W. B. Yeats
William Butler Yeats is the major poet of the twentieth century in English. He also, arguably, is modern Ireland’s most significant figure, looming large not only for his contributions to the country’s literature (as critic, playwright, and fiction writer as well as poet) but also for his work in establishing an Irish theater, reviving Irish mythology, and promoting nationalism and other political causes. By the age of twenty-one, in 1886, he was publishing prolifically, and because of his literary, theatrical, and political activities, he remained an influential public presence in Ireland for more than five decades, until his death in 1939.
Yeats has been the subject of many biographical and critical studies, including W. B. Yeats, 1865-1939 (1943), written by Joseph Hone; Richard Ellmann’s The Man and the Masks (1948); and A. Norman Jeffares’s W. B. Yeats: A New Biography (1989). Yeats himself wrote a number of autobiographical accounts and memoirs, beginning with Reveries in 1916, which he included (somewhat revised) in Autobiographies a decade later. R. F. Foster’s study, the first volume of which ends in Yeats’s fiftieth year, stands apart from its predecessors for three reasons: Foster is a historian, not a literary scholar, and thus brings a different perspective to his subject; Hone, Yeats’s first biographer, was a journalist who was close personally and professionally to Yeats (whose widow sanctioned the book, and to whom the copyright reverted after Hone’s death) and lacked scholarly background and detachment; and finally, most earlier biographers use Yeats’s own thematic arrangement (in Autobiographies) as their pattern, eschewing chronology and tracing such elements as romanticism, occultism, and nationalism through his life. Foster the historian has written a day-by-day, chronological life, concerned more with what Yeats did than with what he wrote, stressing the man’s influence on those around him rather than the relationship between Yeats and his writings. In sum, Foster primarily focuses on Yeats as a force in twentieth century Irish history, the intellectual as public activist, and in this first of his two projected volumes, presents a portrait of the artist as a young man.

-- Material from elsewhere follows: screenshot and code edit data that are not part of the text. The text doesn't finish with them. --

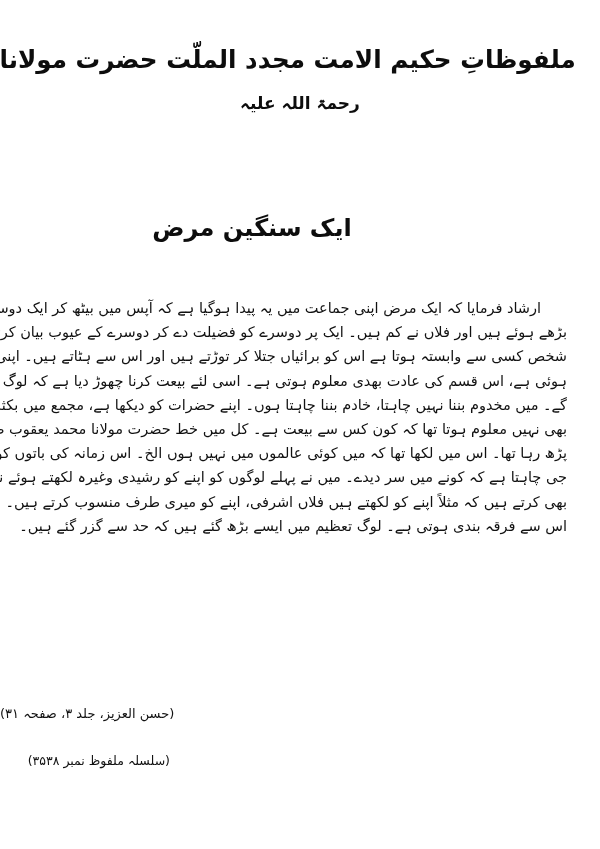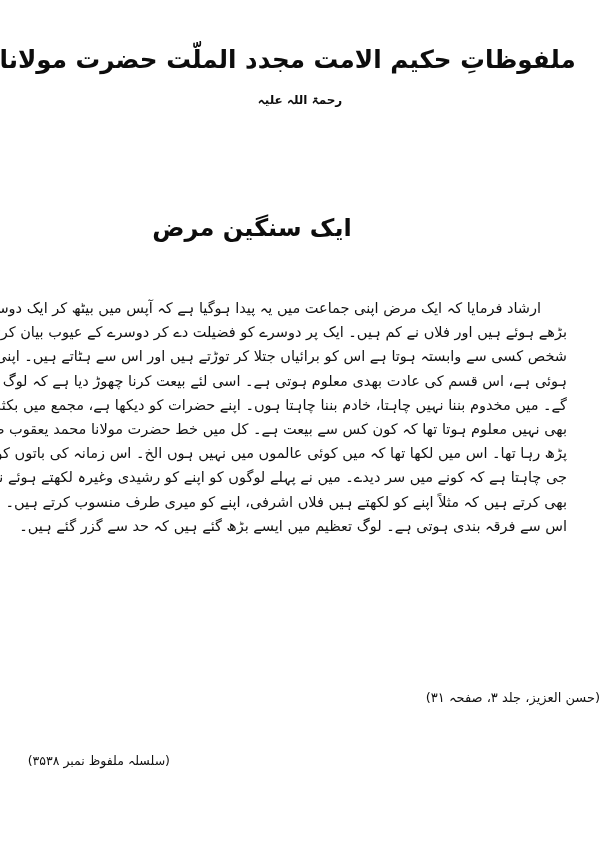--- a/index.html
+++ b/index.html
@@ -47,7 +47,7 @@
     margin-top: 14px;
     font-family: "DejaVu Sans", sans-serif;
     font-weight: bold;
-    font-size: 12px;
+    font-size: 17px;
     line-height: 1.4;
     color: #0d0d0d;
     direction: rtl;

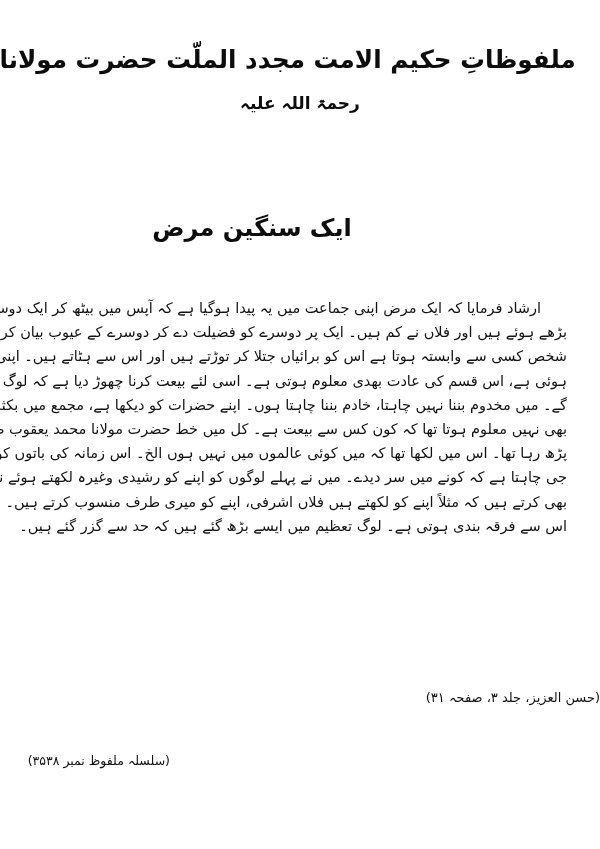--- a/index.html
+++ b/index.html
@@ -99,10 +99,10 @@
   
   .citation {
     position: absolute;
-    top: 688px;
+    top: 704px;
     left: 0;
     width: 600px;
-    text-align: right;
+    text-align: left;
     direction: rtl;
     font-family: "DejaVu Sans", sans-serif;
     font-size: 13px;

William Butler Yeats was born on June 13, 1865, in a Dublin suburb. His father, John Butler Yeats, was a barrister who preferred the artist’s life, so WB, as everyone called him, and his three siblings (two others died very young) passed some of their childhood in near poverty. They spent long periods, however, with their mother and her family in Sligo, western Ireland, where the Pollexfens had servants and a governess to care for the children. This was only one aspect of a bifurcated life, for John Butler Yeats, his wife Susan, and their children also lived for a time in London.
Years later, William spent long periods in that city, joining its literary circles and becoming acquainted with fellow writers, initially through the Rhymers Club but also by other social means. Through the years, then, he developed links of varying kinds with Padraic Colum, Edward Dowden, Ernest Dowson, Lord Dunsany, Edmund Gosse, James Joyce, John Masefield, George Moore, A. E. (George Russell), George Bernard Shaw, and Arthur Symons. Although he occasionally sought solitude to write (often retreating in summers to the Coole Park home of Lady Augusta Gregory, his sometime collaborator and patron), Yeats’s creative impulses seemed to thrive on social and intellectual interaction.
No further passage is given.